RISCORE: Enhancing In-Context Riddle Solving in Language Models through Context-Reconstructed Example Augmentation
This work addresses limitations in LLMs' reasoning for riddle-solving, offering an incremental improvement in automated prompting techniques.
The paper tackled the problem of improving language models' riddle-solving capabilities by introducing RISCORE, a novel prompting method that uses contextually reconstructed examples, resulting in significant performance gains over traditional strategies in both vertical and lateral thinking tasks.

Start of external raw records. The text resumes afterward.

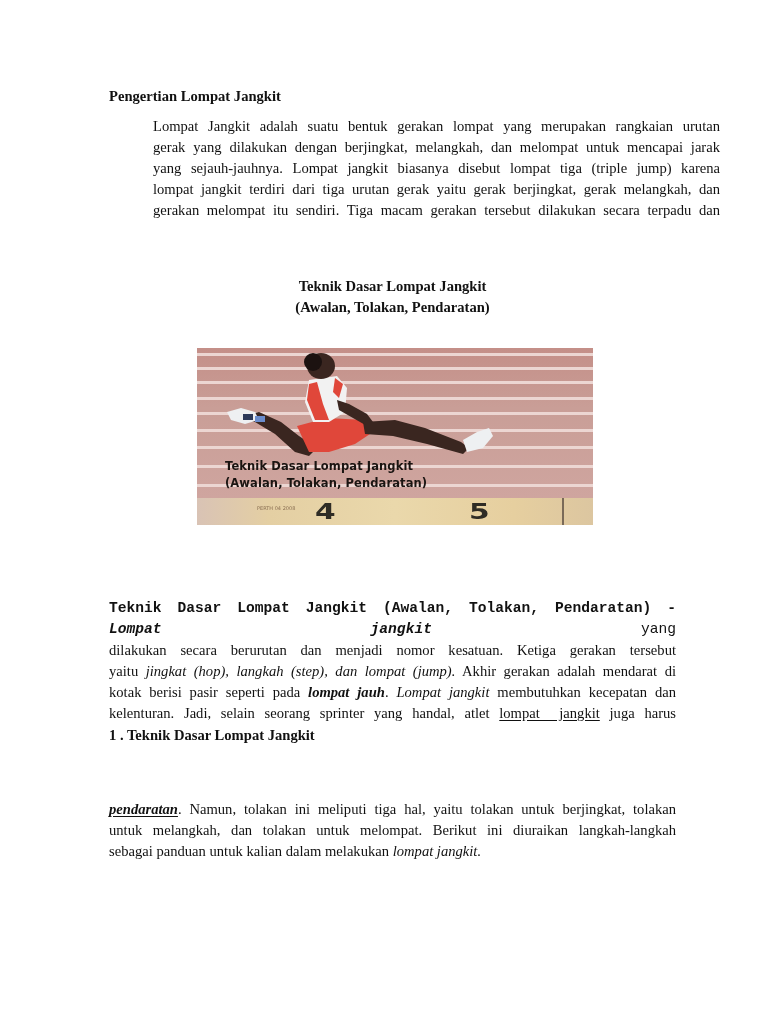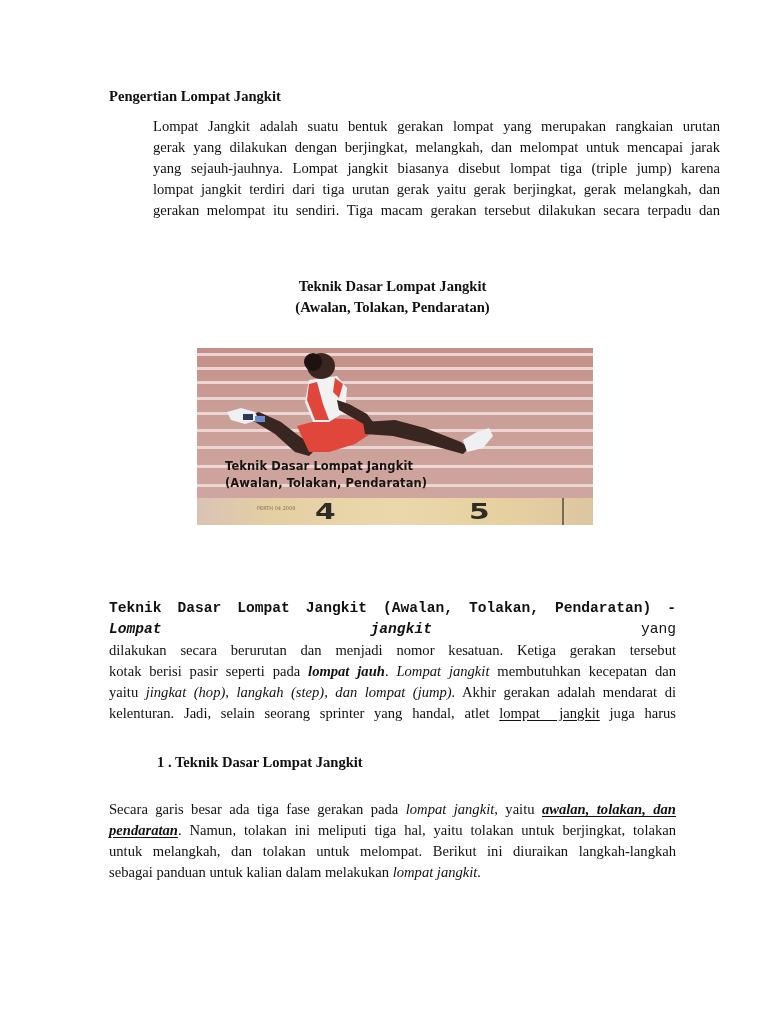"kotak berisi pasir seperti pada" div.p { order: before "yaitu jingkat (hop), langkah (step)," -> after "yaitu jingkat (hop), langkah (step)," }
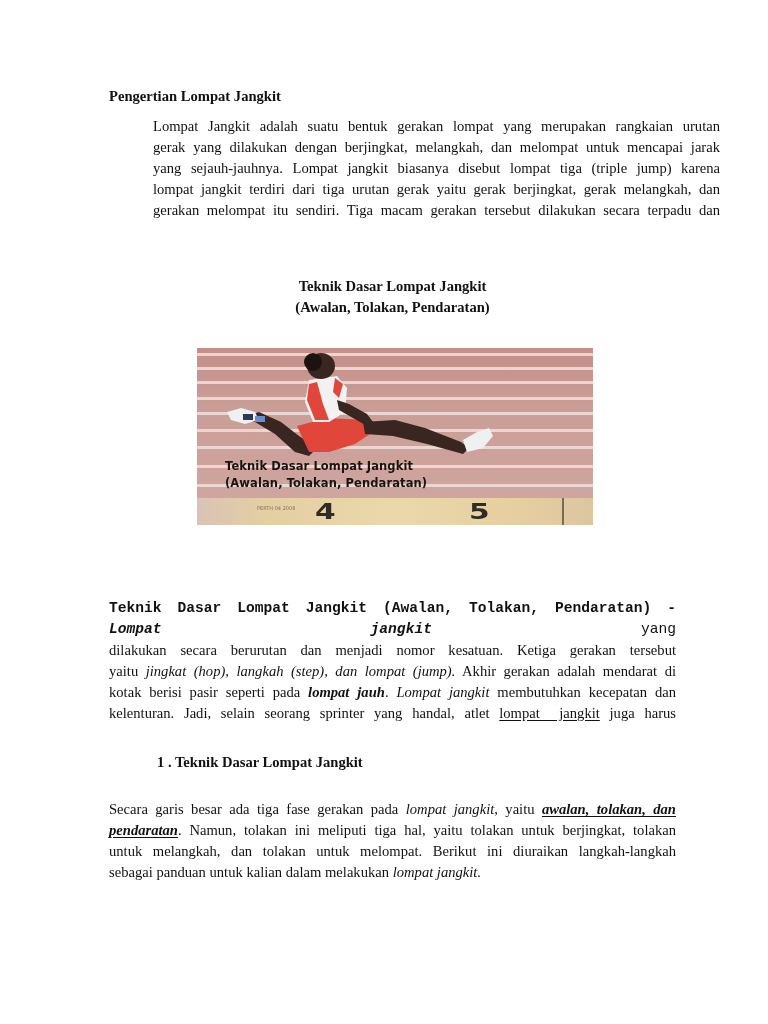"1 . Teknik Dasar Lompat" div.abs { margin-left: 48px -> none; top: 752px -> 725px }
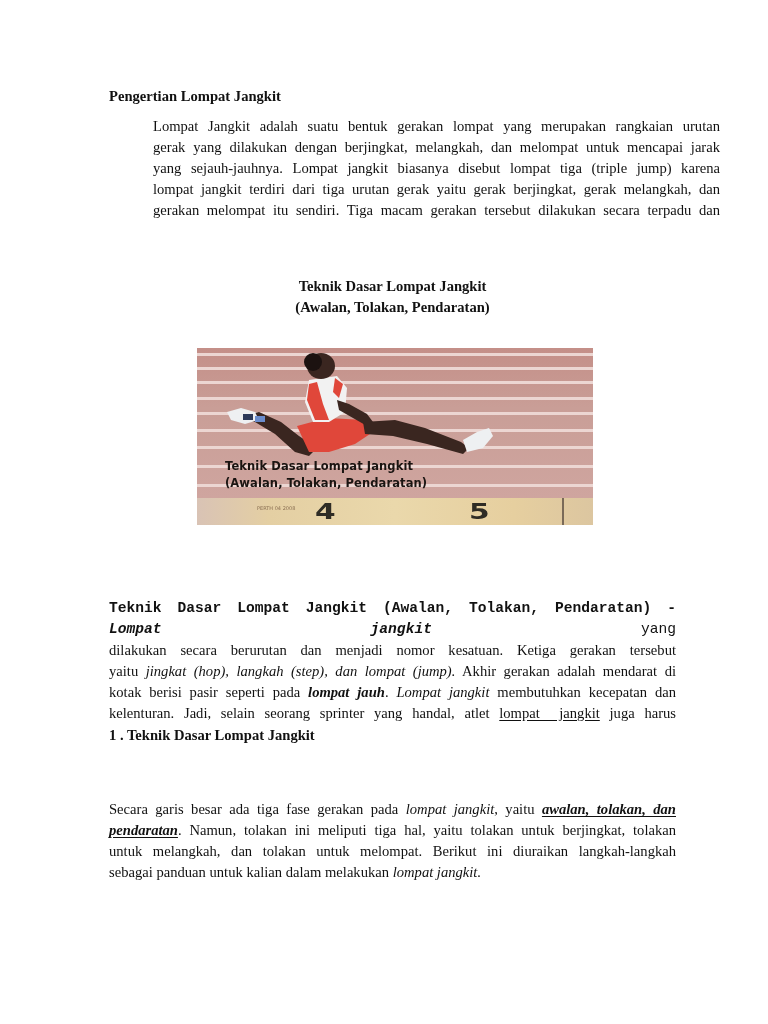"Secara garis besar ada tiga" div.p { html: <div><span>Secara garis besar ada tiga fase gerakan pada </span><span>lompat jangkit</span><span>, yaitu </span><span>awalan, tolakan, dan</span></div> -> none }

Riddle-solving requires advanced reasoning skills, pushing LLMs to engage in abstract thinking and creative problem-solving, often revealing limitations in their cognitive abilities. In this paper, we examine the riddle-solving capabilities of LLMs using a multiple-choice format, exploring how different prompting techniques impact performance on riddles that demand diverse reasoning skills. To enhance results, we introduce RISCORE (RIddle Solving with COntext REcontruciton) a novel fully automated prompting method that generates and utilizes contextually reconstructed sentence-based puzzles in conjunction with the original examples to create few-shot exemplars. Our experiments demonstrate that RISCORE significantly improves the performance of language models in both vertical and lateral thinking tasks, surpassing traditional exemplar selection strategies across a variety of few-shot settings.